*** Data excerpts
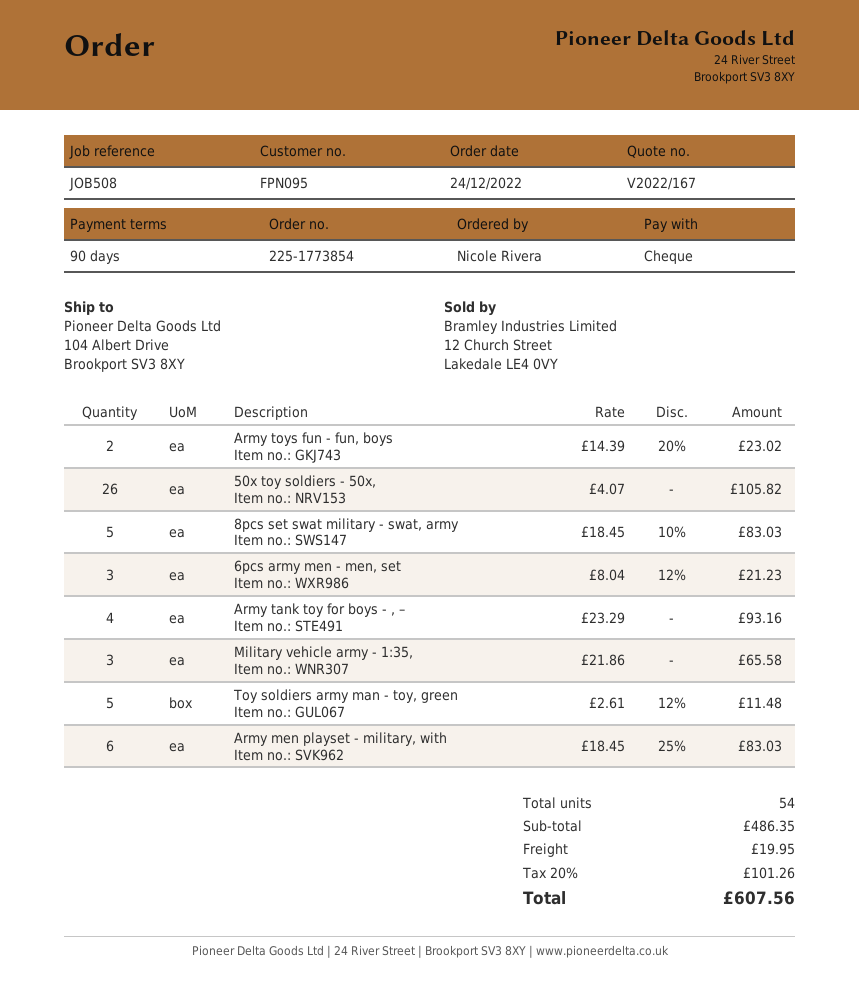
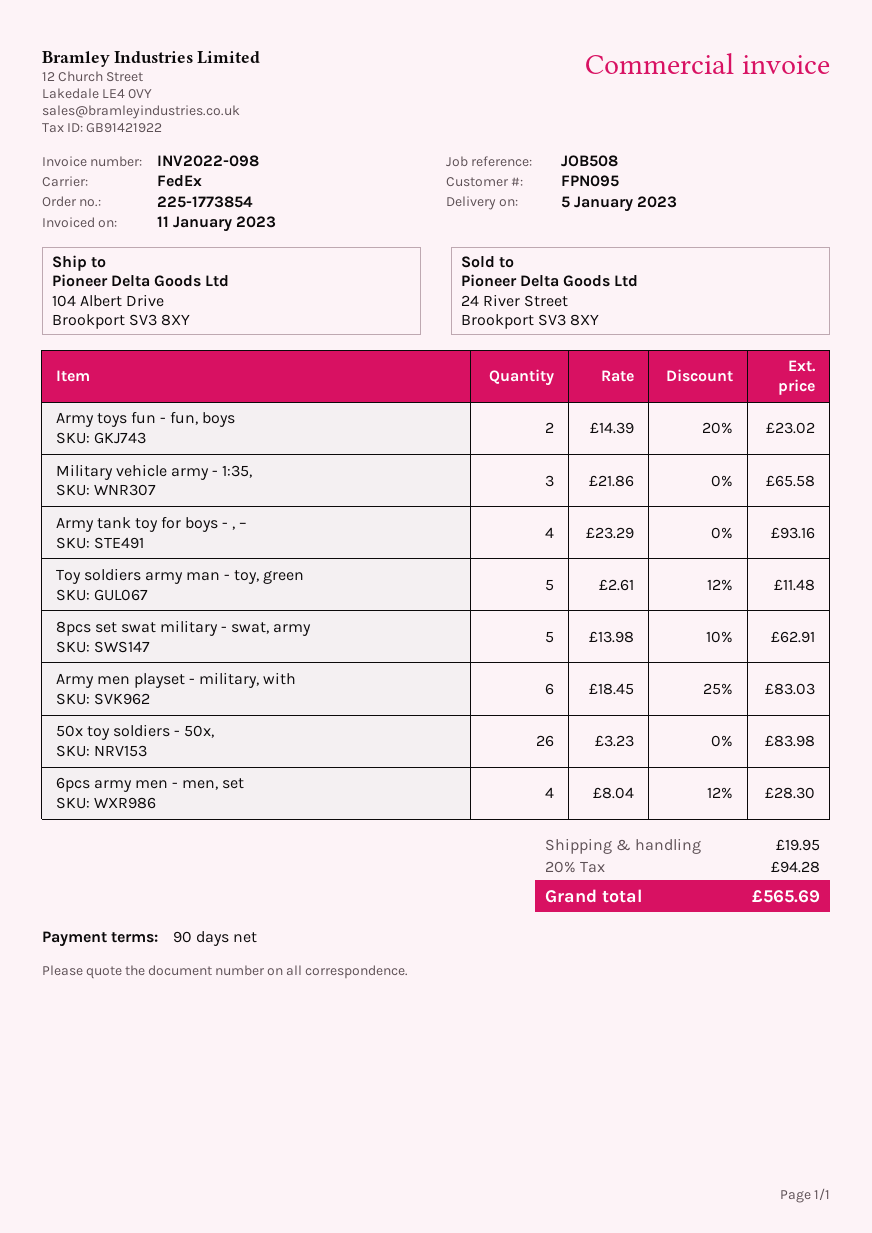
50x toy soldiers - 50x,: 26 x 4.07 = 105.82 -> 26 x 3.23 = 83.98
8pcs set swat military - swat, army: 5 x 18.45 - 10% = 83.03 -> 5 x 13.98 - 10% = 62.91
6pcs army men - men, set: 3 x 8.04 - 12% = 21.23 -> 4 x 8.04 - 12% = 28.30
tax: 20% = 101.26 -> 20% = 94.28
total: 607.56 -> 565.69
******
Images are to be excluded, and each record above written out word for word.

> [Task result]
50x toy soldiers - 50x,: 26 x 4.07 = 105.82 -> 26 x 3.23 = 83.98
8pcs set swat military - swat, army: 5 x 18.45 - 10% = 83.03 -> 5 x 13.98 - 10% = 62.91
6pcs army men - men, set: 3 x 8.04 - 12% = 21.23 -> 4 x 8.04 - 12% = 28.30
tax: 20% = 101.26 -> 20% = 94.28
total: 607.56 -> 565.69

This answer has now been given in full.